I pulled up to the drive-thru at Dairy Queen and ordered three chocolate-dipped vanilla cones and one medium Heath Bar Blizzard. The kids asked why I bought them ice cream and I said because I happen to love you even though you make me crazy. They giggled and instead of driving straight home I took the back roads and drove east around frozen lakes and past stands of birch and aspen and fields with old red barns. We listened to Annie play her harmonica and we ate our ice cream and when I turned north instead of south the kids didn't complain at all.

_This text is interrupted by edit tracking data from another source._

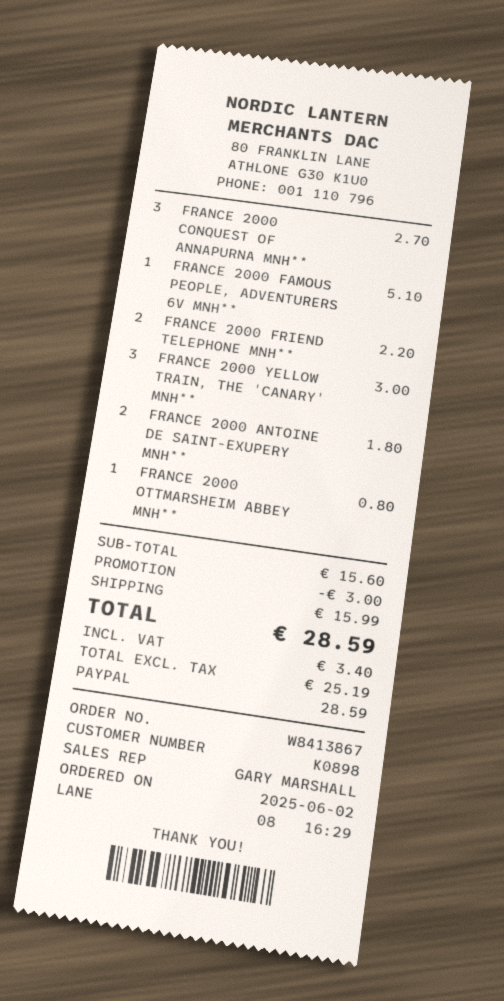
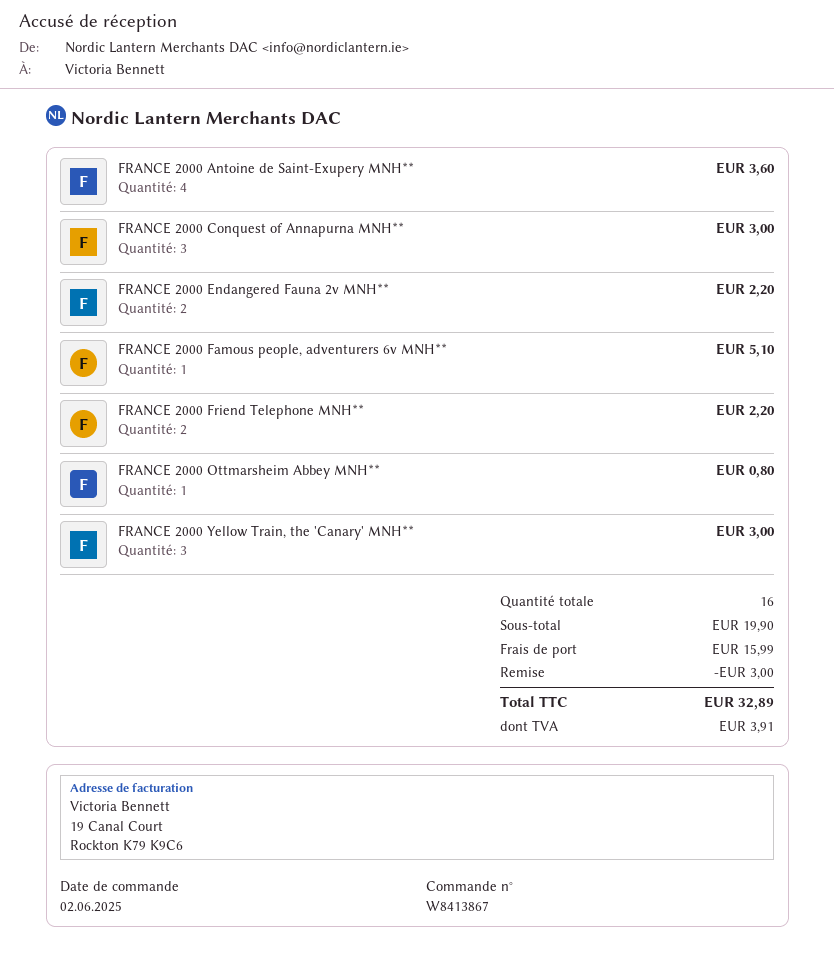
FRANCE 2000 CONQUEST OF ANNAPURNA MNH**: 3 for 2.70 -> 3 for 3.00
FRANCE 2000 ANTOINE DE SAINT-EXUPERY MNH**: 2 for 1.80 -> 4 for 3.60
FRANCE 2000 Endangered Fauna 2v MNH**: none -> 2 for 2.20
subtotal: 15.60 -> 19.90
tax: 3.40 -> 3.91
total: 28.59 -> 32.89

What I didn't tell them was how I used to meet Johnny offstage behind the dark blue curtains and he'd whisper how he thought I was pretty and I'd just laugh and we'd hold hands and sometimes kiss. He was tall with sandy hair and green eyes and lived on a farm with his sister and three brothers and enough cows to fill a barn. He could throw me over his shoulder without much effort, and he could sing like all getout and when he did something in my chest leaped like a frog on a trampoline. Now when I hear that song I think about Johnny and wonder where he is. Shortly after the play ended we were out on the porch swing one night and Johnny told me how he wanted to build silos and raise sheep when he got out of school. That's about when the frog in my chest collapsed and died. Several frogs died in later years that very same way, and then I found Mr. Sundberg, who sings to me over the phone some nights and I like his voice just fine.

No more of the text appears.